Amid national budget cuts for education, the EU calls on member states to boost education spending, stressing its role in resilience and growth.
As many European governments are putting pressure on education budgets, the European Commission (EC) launched a call for more targeted investments in education and training through its Union of Skills framework, presented in March this year (see SwissCore article). A recent publication by the EC takes stock of public expenditure on education across member states (MS) and highlights the importance of continued investments in the sector.
The report, which draws on Eurostat data, detects a slight upward trend in government spending on education across the EU in 2023. Importantly, this increase in expenditure marks a slight recovery after the COVID-19 pandemic, before which investments in education had already fallen steadily since 2009. Average national spending on education now stands at 9.6% of public expenditure, or 4.7% of GDP, and was still below pre-pandemic levels in 2023. The drop in spending is also attributed to increased competition for public funding, for instance, through geopolitical crises and the energy crisis. The authors suggest that new political and economic priorities by governments may compound this new composition of national budgets to the detriment of the education and training sector.
Estonia, Sweden and Latvia are among the highest spenders, with around 14% of public expenses going into education. In contrast, Italy, Greece and Romania invest the least in education, only around 8% of their public budget. A clear trend for nearly all countries is that school education (including pre-primary, primary and secondary level) is the main recipient of public spending, receiving more than 70% of education expenditure on average, compared to 16% spent on higher education. Of those expenses, staff costs, both through wages and social security contributions, accounted for the bulk of costs.
The publication makes clear that MS continue to be in the driver’s seat when it comes to investments in education systems. Despite the EU funding education through multiple sources, including the ESF+, RFF, ERDF, Erasmus+, the Just Transition Fund, and InvestEU, its combined spending of 148 billion EUR over seven years are overshadowed by the annual 806 billion EUR invested by MS. Nevertheless, the new Union of Skills framework urges MS to up their spending even further: In 2024, the Council and Parliament reformed the Union’s economic governance framework.

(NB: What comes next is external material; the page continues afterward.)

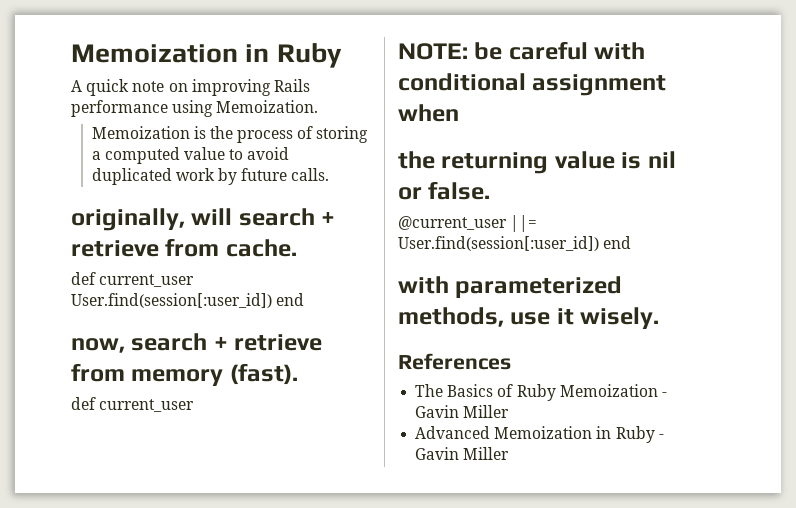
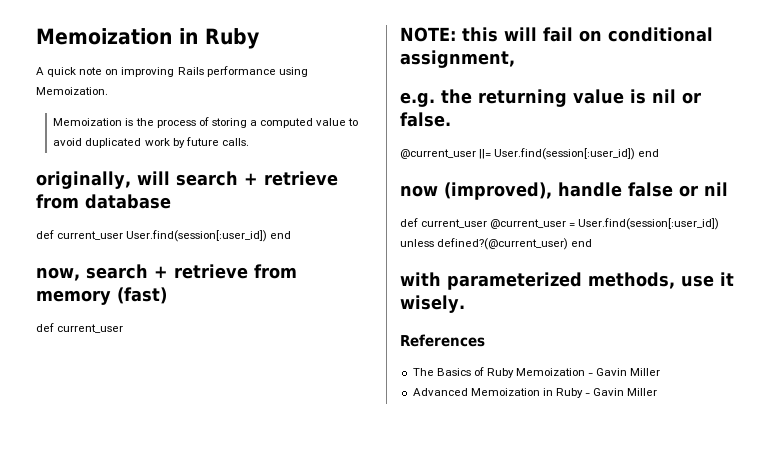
[225,239,297,257] cache. -> [85,194,171,209] database
[229,363,298,385] (fast). -> [117,287,167,304] (fast)
[474,41,646,60] [398,73,667,96] [398,104,459,122] be careful with conditional assignment when // -> [462,27,713,42] [400,50,515,68] [400,92,435,107] this will fail on conditional assignment, // e.g.
(632, 242) none -> [400,182,728,200] [400,218,720,230] [400,238,593,250] // now (improved), handle false or nil // def current_user @current_user = User.find(session[:user_id]) unless defined?(@current_user) end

In simple terms, MS are subject to less strict debt rules, on the condition that they commit to growth-inducing reform and investment plans. The Union of Skills text highlights that education counts as one of the strategic investment areas which permit more gradual deficit reduction and urges MS to use this new debt flexibility for more ambitious spending on education.
The report further outlines why investing in education is key for competitive and resilient societies. Studies show that higher skill levels lead to populations which recover faster from economic shocks and achieve stronger economic growth overall. On an individual level, higher skilled young people tend to be more employable, receive higher wages, and tend to participate in lifelong learning, therefore acquiring new skills and retaining their employability. Additionally, targeted investments can create more equal access to education, which is an important stepstone to reducing poverty and breaking cycles of intergenerational inequality. Considering demographic developments in Europe, the authors suggest that a declining cohort of young people may put greater demands on a shrinking workforce, while at the same time ease the strain on education systems due to smaller class sizes.
The EC’s call for MS to increase expenditure on education comes at a critical time. MS will soon be tasked to negotiate the new seven-year Multiannual Financial Framework in the Council, which will reveal their commitment to education matters on an EU level. At the same time, current geopolitical developments motivate most MS to invest larger shares of their budgets in defence. Data by the Federal Statistical Office shows that Switzerland outperformed all MS in 2022, with 17.8% of total public expenditure going to education, corresponding to 5.4% of GDP. However, in Switzerland, too, public expenditure on education has increasingly come under pressure. As governments weigh competing priorities, the coming budget decisions will be a litmus test of whether Europe truly recognises education as the strategic investment it is.